--- DATA ---
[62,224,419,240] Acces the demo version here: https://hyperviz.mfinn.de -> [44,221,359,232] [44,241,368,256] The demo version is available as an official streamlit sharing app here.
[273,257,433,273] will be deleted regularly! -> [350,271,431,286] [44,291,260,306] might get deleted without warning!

* * *

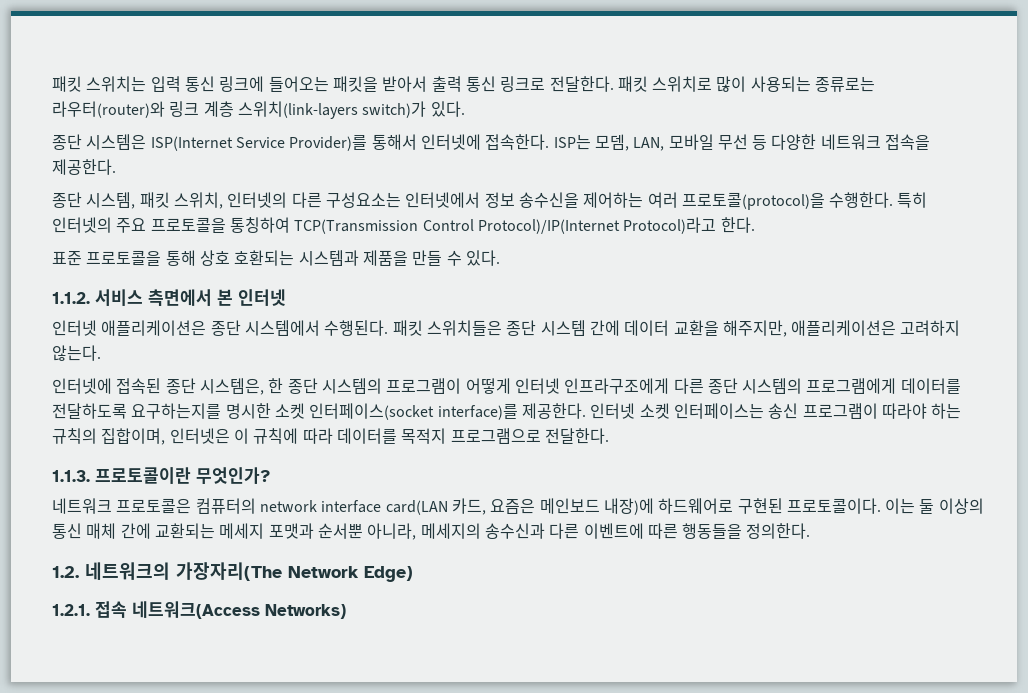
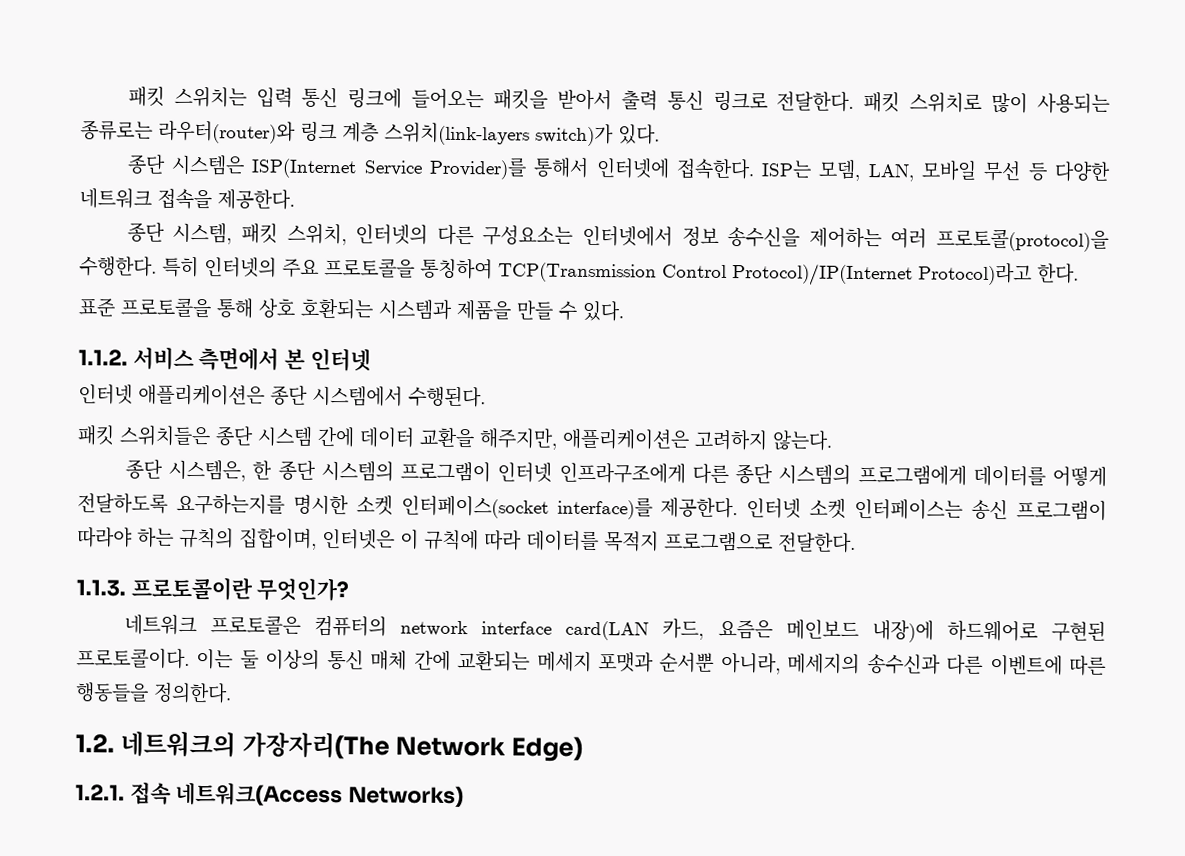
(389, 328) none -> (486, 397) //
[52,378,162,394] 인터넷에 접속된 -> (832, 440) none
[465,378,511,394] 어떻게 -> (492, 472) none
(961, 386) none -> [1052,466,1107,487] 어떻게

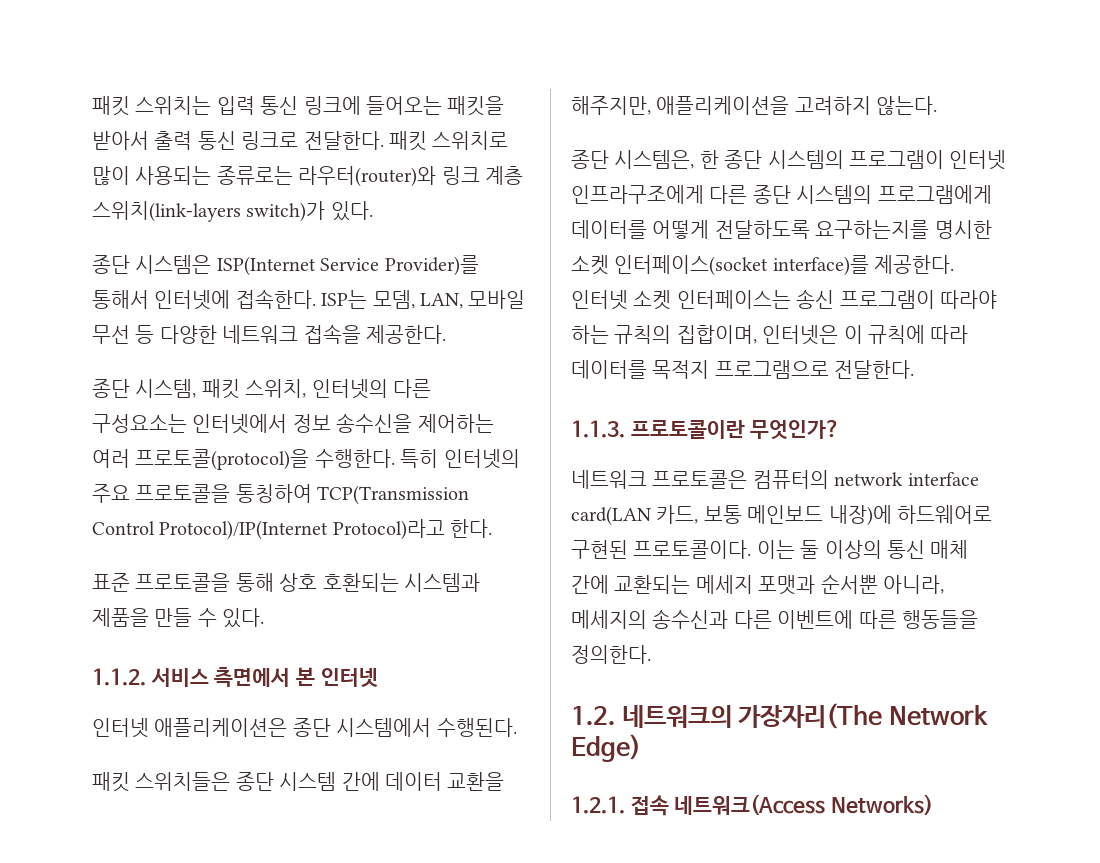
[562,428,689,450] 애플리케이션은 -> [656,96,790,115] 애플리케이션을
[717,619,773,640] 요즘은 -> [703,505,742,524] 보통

---

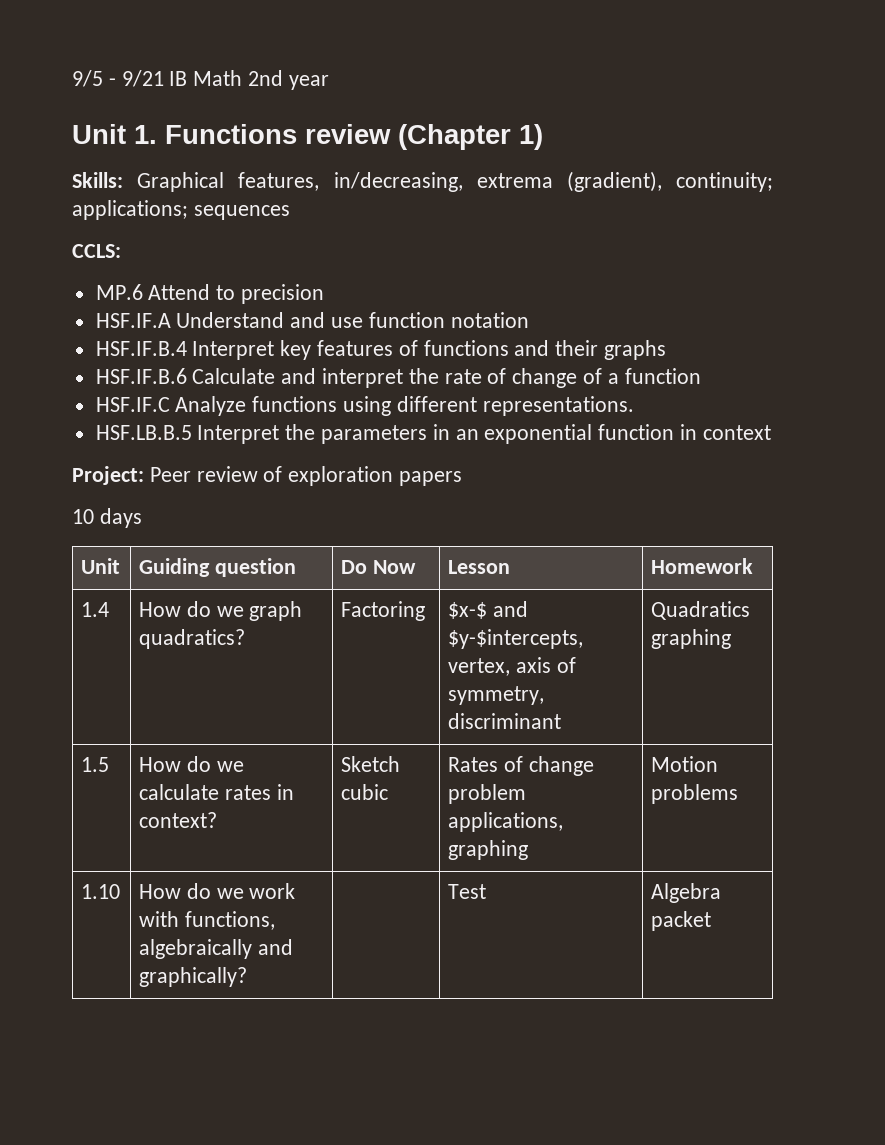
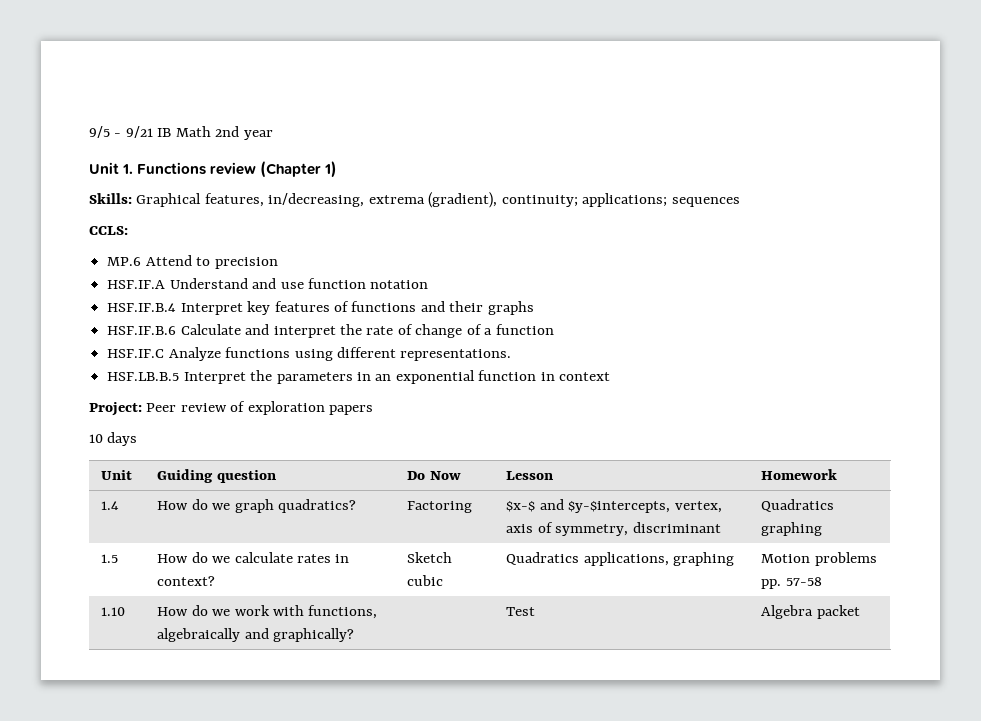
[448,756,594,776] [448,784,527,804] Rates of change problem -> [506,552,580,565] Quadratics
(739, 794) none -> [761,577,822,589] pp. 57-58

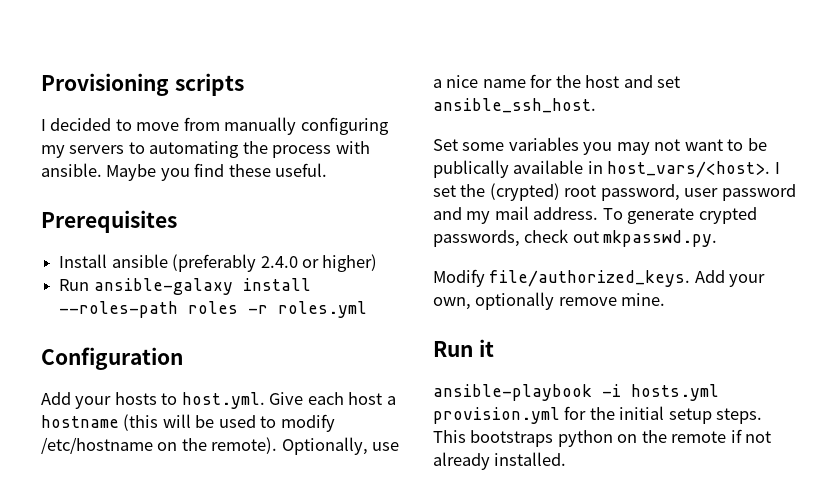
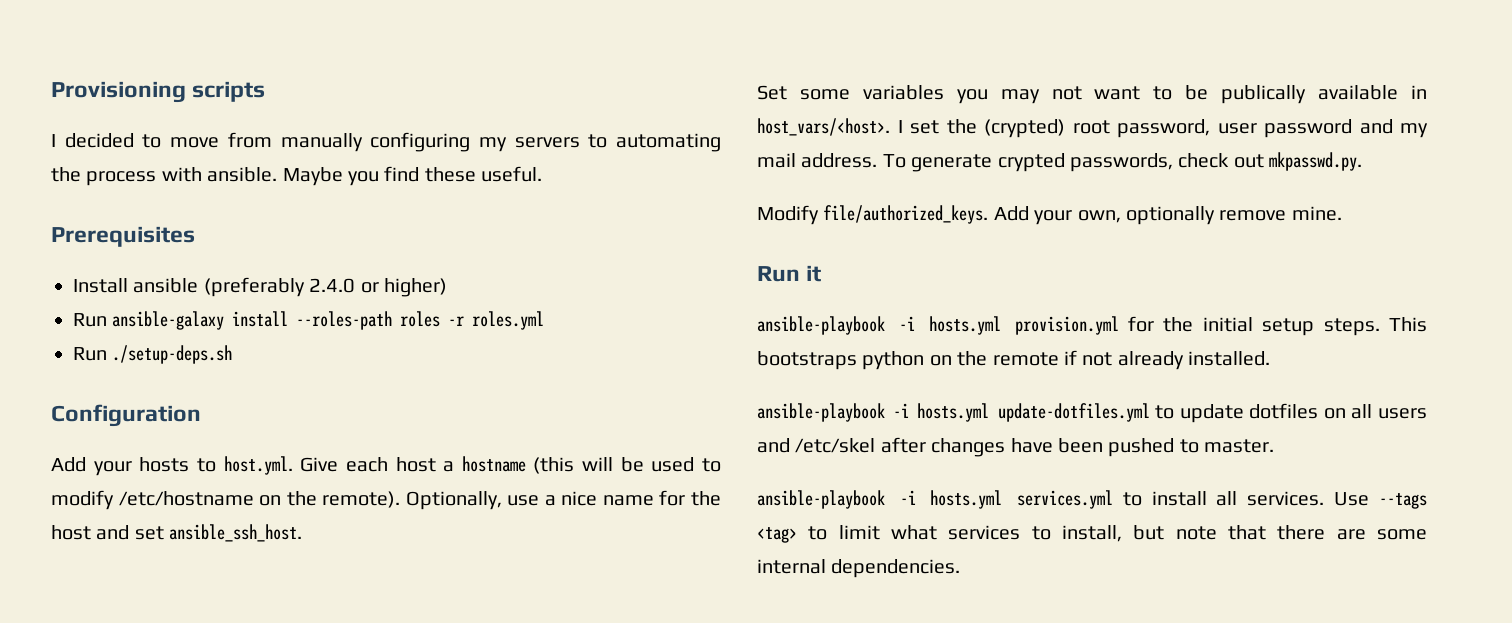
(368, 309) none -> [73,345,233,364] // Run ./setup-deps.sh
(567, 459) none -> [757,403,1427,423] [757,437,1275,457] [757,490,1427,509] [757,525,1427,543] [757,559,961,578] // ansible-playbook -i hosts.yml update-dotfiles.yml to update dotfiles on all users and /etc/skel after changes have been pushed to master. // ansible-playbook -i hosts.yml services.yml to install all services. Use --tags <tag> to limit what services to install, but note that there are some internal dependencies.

--- PROBLEM DESCRIPTION ---
Given the entries above, transcribe exactly the lines from the one holding "(739, 794) none" through the one holding "(368, 309) none"; pictures do not belong in the transcription.

--- EXERCISE SOLUTION ---
(739, 794) none -> [761,577,822,589] pp. 57-58

(368, 309) none -> [73,345,233,364] // Run ./setup-deps.sh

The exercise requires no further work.